◆ **What is expected**: Of all the lines below, return only those starting with the line holding "invoice date: 2019-01-23 -> 2019-01-24" and going on through the line holding "total: 579.12 -> 454.95", exactly as written.

◆ **Records shown**:
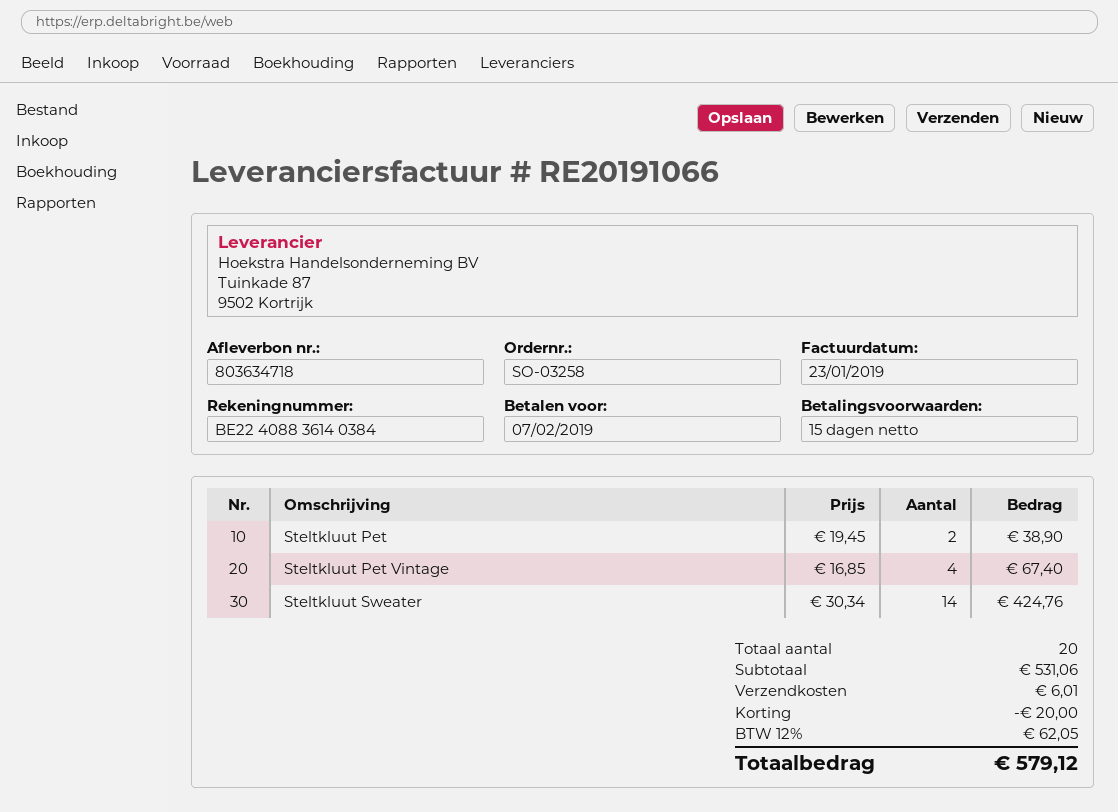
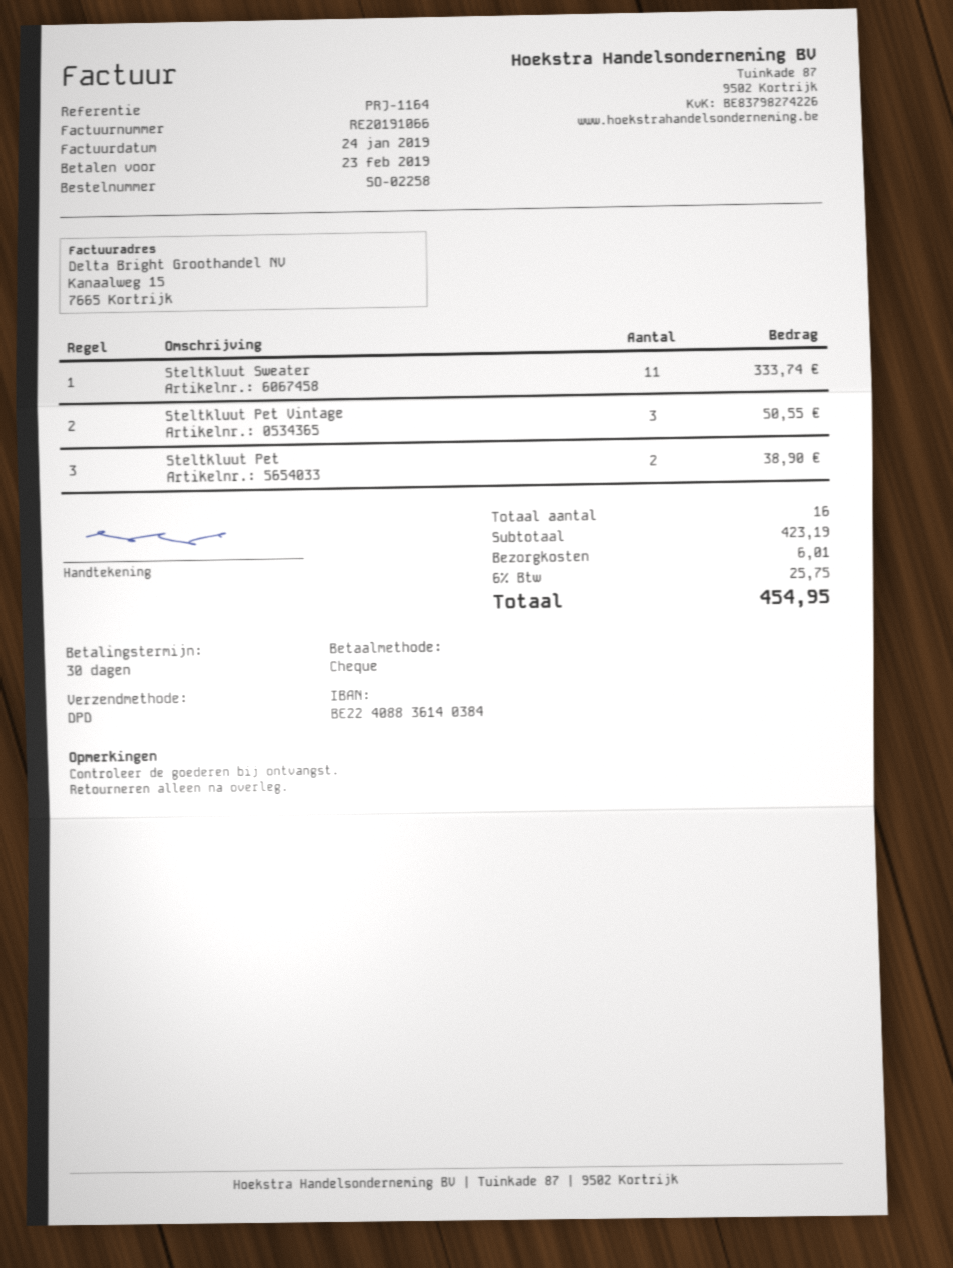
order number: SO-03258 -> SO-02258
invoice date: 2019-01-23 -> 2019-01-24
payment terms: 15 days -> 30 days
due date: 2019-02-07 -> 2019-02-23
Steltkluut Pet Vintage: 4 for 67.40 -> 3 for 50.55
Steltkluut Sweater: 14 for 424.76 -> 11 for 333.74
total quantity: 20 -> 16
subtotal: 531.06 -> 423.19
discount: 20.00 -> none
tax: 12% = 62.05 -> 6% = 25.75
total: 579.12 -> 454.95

...

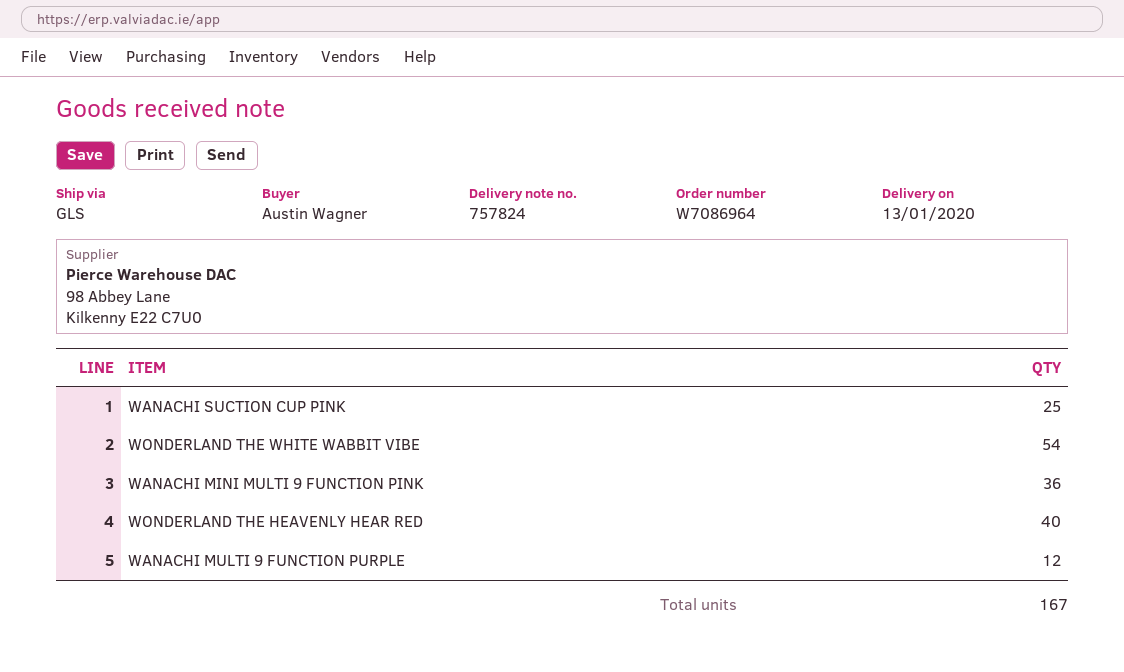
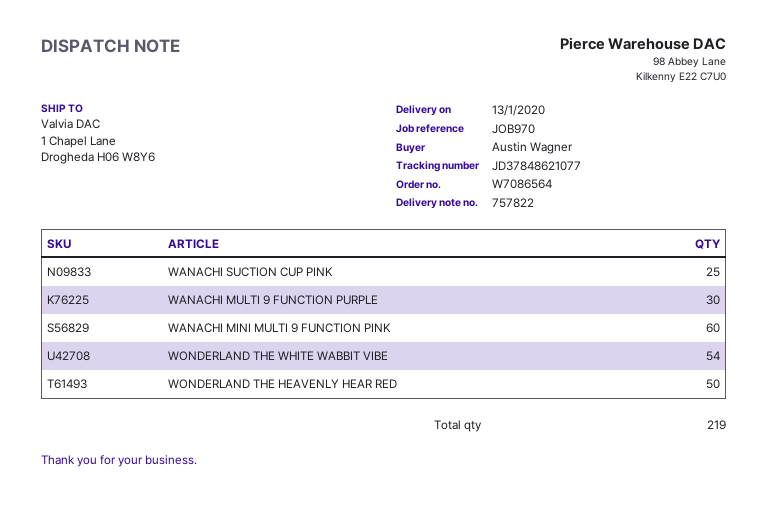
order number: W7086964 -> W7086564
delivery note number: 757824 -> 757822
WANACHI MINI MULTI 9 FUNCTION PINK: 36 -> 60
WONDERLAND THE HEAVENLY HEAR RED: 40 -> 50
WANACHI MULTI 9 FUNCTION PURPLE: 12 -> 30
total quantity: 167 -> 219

...

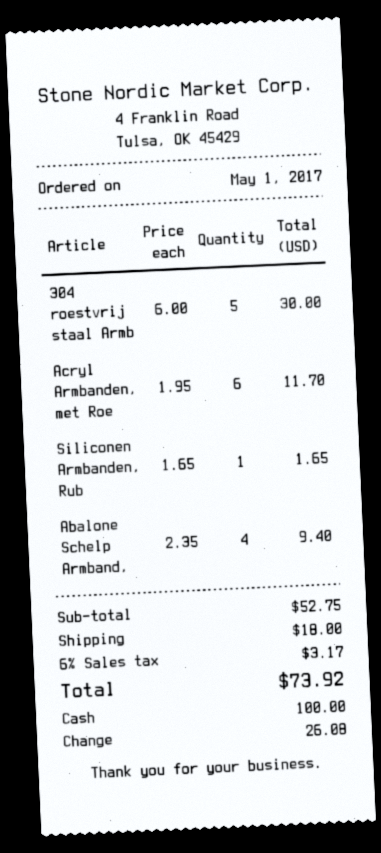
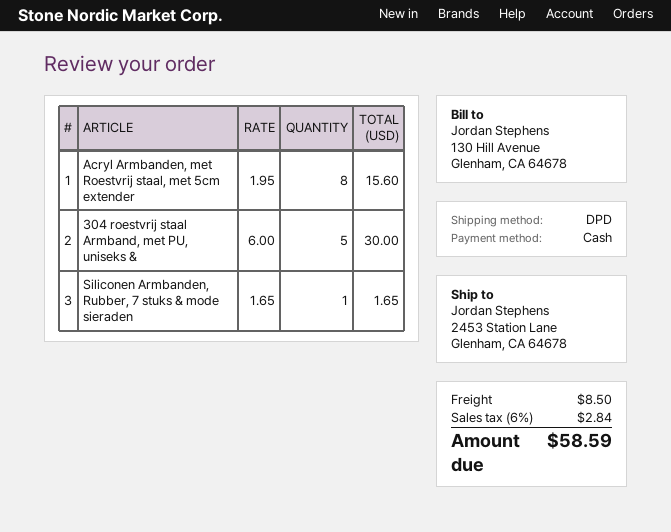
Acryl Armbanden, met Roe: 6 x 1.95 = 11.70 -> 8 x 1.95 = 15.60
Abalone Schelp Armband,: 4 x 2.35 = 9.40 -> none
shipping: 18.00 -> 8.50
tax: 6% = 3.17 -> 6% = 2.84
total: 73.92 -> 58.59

◆ **Result**:
invoice date: 2019-01-23 -> 2019-01-24
payment terms: 15 days -> 30 days
due date: 2019-02-07 -> 2019-02-23
Steltkluut Pet Vintage: 4 for 67.40 -> 3 for 50.55
Steltkluut Sweater: 14 for 424.76 -> 11 for 333.74
total quantity: 20 -> 16
subtotal: 531.06 -> 423.19
discount: 20.00 -> none
tax: 12% = 62.05 -> 6% = 25.75
total: 579.12 -> 454.95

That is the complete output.